* [Activity]:
Search the material for lines containing the word "none", and copy each one.

* [Dataset records]:
------------

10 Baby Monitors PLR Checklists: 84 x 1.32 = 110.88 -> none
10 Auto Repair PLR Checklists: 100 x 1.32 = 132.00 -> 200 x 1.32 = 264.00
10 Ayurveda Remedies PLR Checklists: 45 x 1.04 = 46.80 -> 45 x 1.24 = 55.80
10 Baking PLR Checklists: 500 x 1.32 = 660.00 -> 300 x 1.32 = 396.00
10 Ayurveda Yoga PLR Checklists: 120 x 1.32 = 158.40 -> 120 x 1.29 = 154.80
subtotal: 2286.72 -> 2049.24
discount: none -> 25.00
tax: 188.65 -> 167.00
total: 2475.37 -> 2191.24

------------

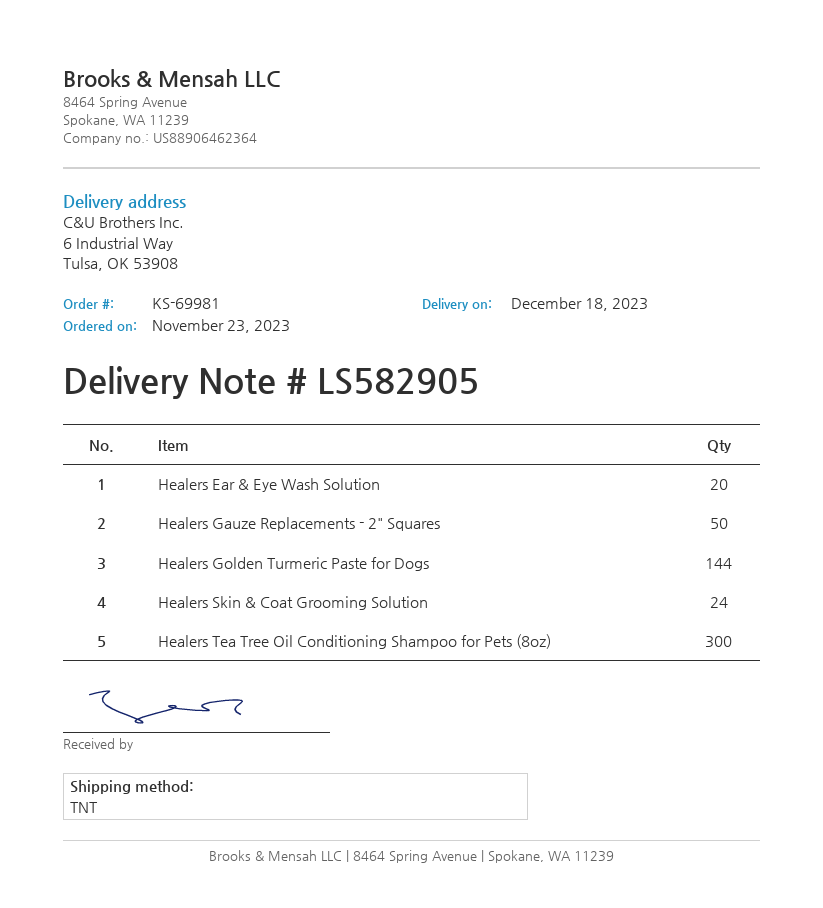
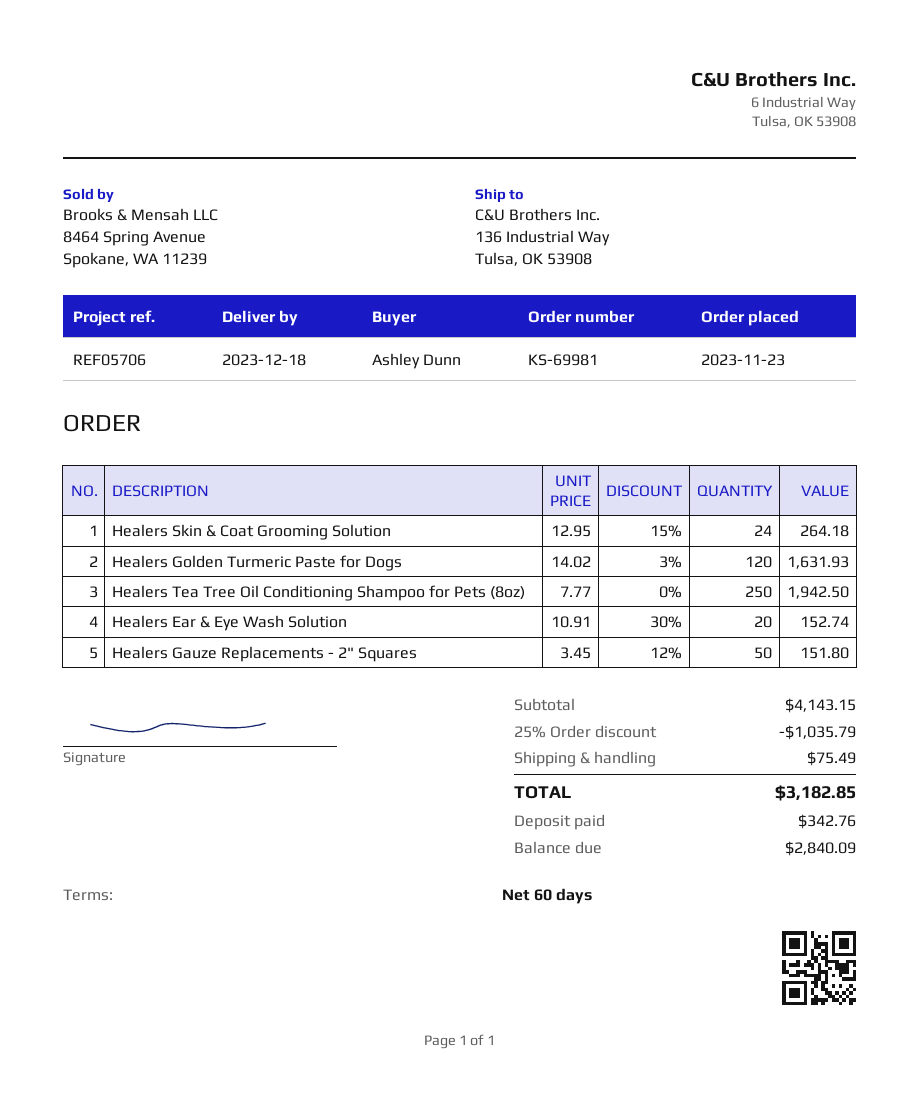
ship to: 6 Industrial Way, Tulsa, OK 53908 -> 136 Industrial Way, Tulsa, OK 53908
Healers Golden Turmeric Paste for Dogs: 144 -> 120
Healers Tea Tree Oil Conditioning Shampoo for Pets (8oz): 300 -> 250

------------

* [Solution to this task]:
10 Baby Monitors PLR Checklists: 84 x 1.32 = 110.88 -> none
discount: none -> 25.00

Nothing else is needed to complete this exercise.